You can be adventurous and start from SCRATCH, or you can get "starts" and play it safe. If you start from scratch you can use seeds and watch your plants grow from almost microscopic size all the way up to fruition. The difficult part of this is transferring the plant as it grows. You might want to start with a big container, so you wont have to transfer it so many times before it finally makes it into your garden. If you decide to go with "starts" (a lot of people do this, even seasoned gardeners use starts for finicky plants) you have the advantage of someone else doing a lot of the work for you.

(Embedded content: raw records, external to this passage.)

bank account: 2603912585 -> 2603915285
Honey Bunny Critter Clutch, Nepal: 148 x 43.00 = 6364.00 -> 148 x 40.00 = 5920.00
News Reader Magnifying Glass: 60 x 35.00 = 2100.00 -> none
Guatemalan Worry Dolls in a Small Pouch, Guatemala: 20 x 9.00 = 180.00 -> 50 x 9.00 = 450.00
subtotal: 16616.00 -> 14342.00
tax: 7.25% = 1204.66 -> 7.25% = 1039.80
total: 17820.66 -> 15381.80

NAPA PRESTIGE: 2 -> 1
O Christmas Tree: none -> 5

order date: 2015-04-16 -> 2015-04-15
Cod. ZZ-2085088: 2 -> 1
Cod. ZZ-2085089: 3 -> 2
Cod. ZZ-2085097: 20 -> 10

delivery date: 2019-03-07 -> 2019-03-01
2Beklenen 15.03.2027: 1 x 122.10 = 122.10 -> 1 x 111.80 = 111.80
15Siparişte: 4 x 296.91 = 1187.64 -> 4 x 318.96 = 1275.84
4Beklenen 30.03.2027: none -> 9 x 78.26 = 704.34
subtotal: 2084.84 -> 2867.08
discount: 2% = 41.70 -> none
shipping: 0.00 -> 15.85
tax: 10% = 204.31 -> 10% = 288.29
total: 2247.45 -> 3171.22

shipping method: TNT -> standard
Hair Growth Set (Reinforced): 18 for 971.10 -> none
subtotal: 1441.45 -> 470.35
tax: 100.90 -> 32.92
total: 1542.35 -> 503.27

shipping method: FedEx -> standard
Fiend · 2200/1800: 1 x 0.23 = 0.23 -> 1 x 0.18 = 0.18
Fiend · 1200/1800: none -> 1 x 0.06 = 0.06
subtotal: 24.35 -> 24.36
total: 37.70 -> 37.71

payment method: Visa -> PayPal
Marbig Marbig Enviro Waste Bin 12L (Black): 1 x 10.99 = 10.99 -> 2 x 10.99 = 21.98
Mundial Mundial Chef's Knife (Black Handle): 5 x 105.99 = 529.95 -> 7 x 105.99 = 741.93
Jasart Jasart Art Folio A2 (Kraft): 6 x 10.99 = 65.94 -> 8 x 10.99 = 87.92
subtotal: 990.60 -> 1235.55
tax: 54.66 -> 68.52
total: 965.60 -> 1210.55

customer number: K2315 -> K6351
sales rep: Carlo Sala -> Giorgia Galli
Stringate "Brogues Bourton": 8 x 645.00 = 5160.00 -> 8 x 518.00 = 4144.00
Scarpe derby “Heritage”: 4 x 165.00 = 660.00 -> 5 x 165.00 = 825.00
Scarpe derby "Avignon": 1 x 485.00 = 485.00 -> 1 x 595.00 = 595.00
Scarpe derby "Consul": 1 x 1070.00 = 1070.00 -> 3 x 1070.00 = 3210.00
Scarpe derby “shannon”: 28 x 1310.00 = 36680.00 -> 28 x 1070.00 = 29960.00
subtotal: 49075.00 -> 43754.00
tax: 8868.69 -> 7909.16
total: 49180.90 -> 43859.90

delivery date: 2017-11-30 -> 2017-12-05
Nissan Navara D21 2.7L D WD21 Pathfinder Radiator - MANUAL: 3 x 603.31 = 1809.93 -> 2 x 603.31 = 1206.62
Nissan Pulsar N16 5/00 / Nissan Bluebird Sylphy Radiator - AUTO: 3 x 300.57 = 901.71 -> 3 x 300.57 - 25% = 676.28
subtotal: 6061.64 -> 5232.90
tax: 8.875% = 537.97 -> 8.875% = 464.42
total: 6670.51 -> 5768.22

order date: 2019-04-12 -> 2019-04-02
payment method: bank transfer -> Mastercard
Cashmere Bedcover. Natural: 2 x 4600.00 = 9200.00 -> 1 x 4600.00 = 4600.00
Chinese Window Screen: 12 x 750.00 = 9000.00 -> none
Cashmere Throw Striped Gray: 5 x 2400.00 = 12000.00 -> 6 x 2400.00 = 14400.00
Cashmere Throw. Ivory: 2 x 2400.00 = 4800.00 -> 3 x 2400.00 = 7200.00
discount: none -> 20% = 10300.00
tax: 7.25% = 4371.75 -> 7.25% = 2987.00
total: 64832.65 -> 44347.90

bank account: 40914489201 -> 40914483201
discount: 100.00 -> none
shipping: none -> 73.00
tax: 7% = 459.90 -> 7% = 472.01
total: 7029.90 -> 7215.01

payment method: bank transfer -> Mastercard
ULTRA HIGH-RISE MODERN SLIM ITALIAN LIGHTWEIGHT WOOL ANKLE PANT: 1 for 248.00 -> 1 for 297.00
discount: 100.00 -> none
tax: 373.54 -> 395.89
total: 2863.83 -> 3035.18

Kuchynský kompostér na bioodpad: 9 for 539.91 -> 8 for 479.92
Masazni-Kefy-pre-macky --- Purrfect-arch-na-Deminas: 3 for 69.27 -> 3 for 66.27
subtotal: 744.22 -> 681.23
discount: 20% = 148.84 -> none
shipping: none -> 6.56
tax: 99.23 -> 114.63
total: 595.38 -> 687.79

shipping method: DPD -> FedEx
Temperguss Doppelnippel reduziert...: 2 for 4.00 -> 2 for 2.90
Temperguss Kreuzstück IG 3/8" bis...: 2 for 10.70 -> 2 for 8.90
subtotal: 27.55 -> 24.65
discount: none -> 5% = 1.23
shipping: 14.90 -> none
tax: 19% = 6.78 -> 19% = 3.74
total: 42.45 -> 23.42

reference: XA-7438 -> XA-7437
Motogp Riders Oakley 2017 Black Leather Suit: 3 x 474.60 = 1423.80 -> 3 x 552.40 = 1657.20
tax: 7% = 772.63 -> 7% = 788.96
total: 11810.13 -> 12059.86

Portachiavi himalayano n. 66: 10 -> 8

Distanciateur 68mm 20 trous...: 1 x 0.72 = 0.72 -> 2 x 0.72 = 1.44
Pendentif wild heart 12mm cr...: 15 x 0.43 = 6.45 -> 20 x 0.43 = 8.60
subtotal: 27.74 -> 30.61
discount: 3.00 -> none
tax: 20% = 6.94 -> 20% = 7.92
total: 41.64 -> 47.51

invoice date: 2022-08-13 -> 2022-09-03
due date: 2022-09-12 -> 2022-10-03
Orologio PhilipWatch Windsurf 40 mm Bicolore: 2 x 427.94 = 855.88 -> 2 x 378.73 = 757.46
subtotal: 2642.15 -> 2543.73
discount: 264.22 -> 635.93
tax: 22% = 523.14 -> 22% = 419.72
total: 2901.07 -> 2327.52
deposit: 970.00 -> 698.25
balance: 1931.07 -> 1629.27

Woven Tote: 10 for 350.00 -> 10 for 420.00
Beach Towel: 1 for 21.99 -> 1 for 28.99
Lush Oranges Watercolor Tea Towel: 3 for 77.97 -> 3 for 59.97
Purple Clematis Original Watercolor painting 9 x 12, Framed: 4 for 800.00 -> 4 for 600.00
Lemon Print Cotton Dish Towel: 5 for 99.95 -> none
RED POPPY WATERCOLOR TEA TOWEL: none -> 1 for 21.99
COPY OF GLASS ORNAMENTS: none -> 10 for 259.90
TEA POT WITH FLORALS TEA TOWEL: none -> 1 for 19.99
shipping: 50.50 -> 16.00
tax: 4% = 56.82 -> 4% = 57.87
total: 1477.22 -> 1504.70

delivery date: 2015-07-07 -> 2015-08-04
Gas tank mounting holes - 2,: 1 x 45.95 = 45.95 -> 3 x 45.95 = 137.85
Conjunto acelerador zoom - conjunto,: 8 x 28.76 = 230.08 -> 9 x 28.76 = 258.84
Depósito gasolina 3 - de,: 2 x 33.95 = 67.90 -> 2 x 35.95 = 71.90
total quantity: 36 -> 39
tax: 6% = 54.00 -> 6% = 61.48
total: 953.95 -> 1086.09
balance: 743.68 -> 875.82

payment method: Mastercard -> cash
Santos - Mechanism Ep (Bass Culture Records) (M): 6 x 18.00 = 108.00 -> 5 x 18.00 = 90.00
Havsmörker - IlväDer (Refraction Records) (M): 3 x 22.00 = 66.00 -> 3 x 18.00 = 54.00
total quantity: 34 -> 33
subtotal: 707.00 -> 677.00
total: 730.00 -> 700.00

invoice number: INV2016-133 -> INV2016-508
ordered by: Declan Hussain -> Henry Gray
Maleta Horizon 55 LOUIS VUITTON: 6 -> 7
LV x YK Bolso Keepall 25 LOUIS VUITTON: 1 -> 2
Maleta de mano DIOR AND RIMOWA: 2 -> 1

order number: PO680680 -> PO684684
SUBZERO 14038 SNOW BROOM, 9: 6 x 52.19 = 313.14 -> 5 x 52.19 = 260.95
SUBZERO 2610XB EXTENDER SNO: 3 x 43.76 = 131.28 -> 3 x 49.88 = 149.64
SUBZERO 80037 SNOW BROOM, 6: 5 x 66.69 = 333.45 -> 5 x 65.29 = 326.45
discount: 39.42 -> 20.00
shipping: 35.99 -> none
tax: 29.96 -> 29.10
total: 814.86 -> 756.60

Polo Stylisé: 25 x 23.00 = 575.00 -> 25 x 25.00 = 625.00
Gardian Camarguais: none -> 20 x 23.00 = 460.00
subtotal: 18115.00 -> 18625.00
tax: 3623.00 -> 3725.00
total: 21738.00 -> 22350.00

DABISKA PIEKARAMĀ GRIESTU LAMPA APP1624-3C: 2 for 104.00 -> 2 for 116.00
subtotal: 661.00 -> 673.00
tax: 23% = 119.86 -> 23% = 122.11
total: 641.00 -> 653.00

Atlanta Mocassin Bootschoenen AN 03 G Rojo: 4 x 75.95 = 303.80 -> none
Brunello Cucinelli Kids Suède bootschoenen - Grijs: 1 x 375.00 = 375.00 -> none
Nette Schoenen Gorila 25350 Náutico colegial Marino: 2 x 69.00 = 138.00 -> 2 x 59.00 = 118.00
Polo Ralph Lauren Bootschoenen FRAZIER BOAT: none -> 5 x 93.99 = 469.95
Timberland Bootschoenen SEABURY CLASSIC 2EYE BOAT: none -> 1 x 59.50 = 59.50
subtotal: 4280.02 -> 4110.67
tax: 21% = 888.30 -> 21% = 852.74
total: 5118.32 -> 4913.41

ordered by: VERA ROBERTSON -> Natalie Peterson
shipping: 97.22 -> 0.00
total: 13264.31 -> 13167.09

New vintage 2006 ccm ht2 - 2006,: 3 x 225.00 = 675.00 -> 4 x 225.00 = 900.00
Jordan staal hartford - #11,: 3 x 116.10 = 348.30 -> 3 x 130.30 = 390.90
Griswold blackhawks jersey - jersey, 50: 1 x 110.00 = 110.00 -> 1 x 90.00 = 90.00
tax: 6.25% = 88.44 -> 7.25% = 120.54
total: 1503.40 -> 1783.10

But: Don't do what I did the first time.... I started about 100 plants in my kitchen (which isn't very big) and it was messy, and they were too early, so I had to start them AGAIN ! I'm in Washington and it is cold here and can freeze up into April sometimes. It did last year.
It was a learning experience and thank goodness seeds don't cost very much. I used mostly middle of the road (not too cheap or expensive) seeds and did just fine. I cheated on my tomatoes. A good freind of mine does all organic gardening, so I got my tomato starts from her. We had more tomatoes than we could eat.
Your garden may not come out right the first time. Big Deal ! Try and try again. I used a lot of the things I grew for my business. I did flowers and sold starts and small containers and even dried some. I also have begun to sell seeds I harvest from my garden. It was really nice to take a bag of vegetables to freinds who didn't have a garden also. If you haven't had fresh from the garden tomatoes, you have to try. They taste nothing like the store or street side market type. Delicious, Fresh and Healthy ! Not to mention saving money all summer. Make sure you check out your zone, and always follow directions on the seed packets. They are not all the same, and different vegetables start at different times.